| TO DO |
Quote the entries below from the line with "font-weight: 700 ->" through the line with "left: 0 -> 12px", both ends included, and only those lines.

| DATA SHOWN |
▶
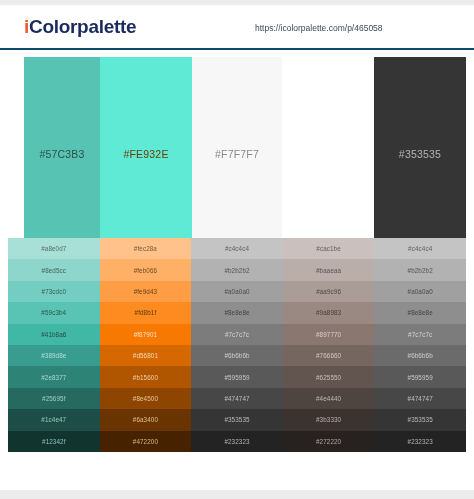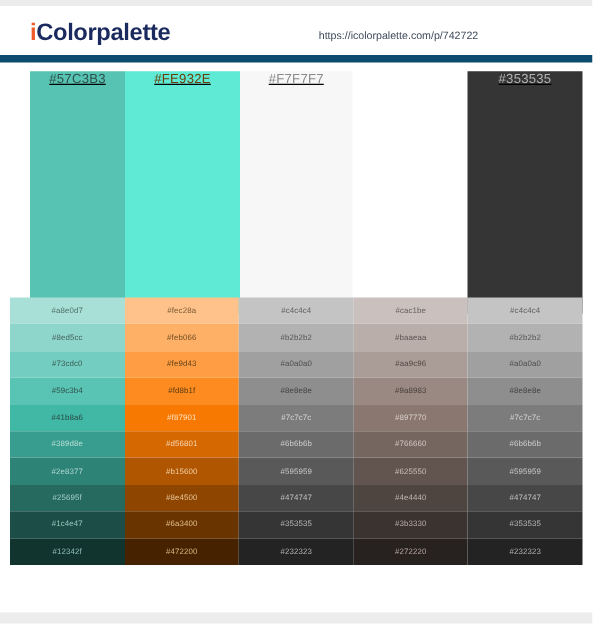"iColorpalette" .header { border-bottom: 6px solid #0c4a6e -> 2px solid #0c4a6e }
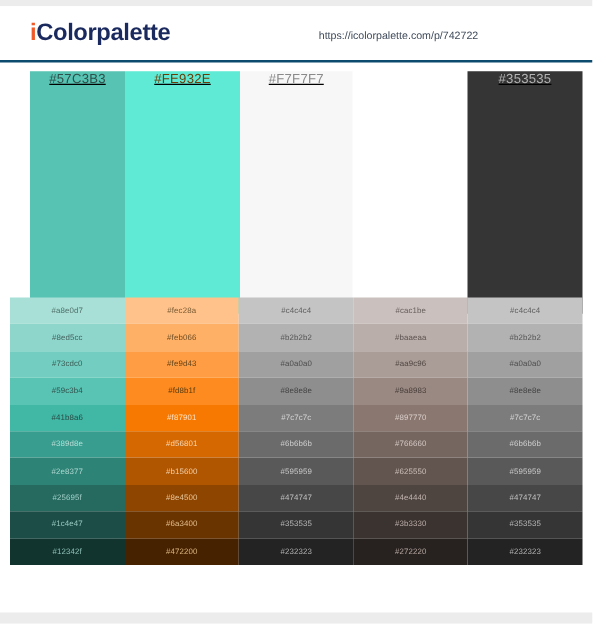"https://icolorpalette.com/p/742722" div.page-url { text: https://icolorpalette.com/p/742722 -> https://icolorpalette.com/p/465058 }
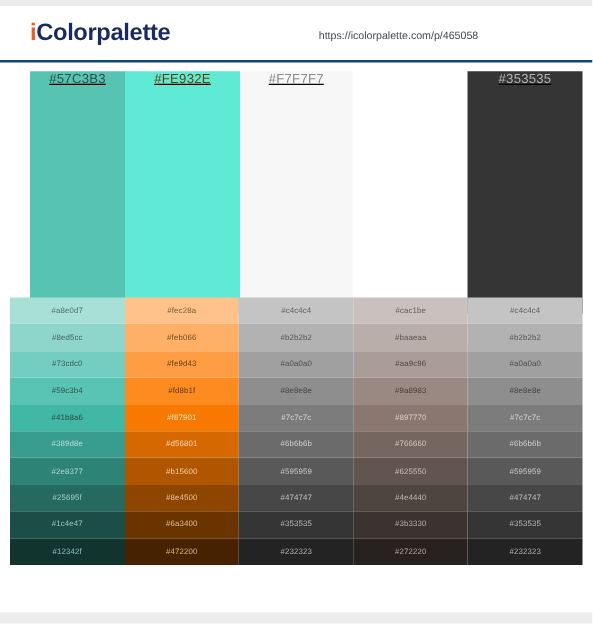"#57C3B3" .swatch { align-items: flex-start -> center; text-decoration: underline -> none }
◀
▶
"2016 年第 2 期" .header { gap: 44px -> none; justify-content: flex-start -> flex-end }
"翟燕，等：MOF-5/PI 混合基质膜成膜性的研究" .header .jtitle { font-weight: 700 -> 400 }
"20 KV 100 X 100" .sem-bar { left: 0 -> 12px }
◀
| ANSWER |
"翟燕，等：MOF-5/PI 混合基质膜成膜性的研究" .header .jtitle { font-weight: 700 -> 400 }
"20 KV 100 X 100" .sem-bar { left: 0 -> 12px }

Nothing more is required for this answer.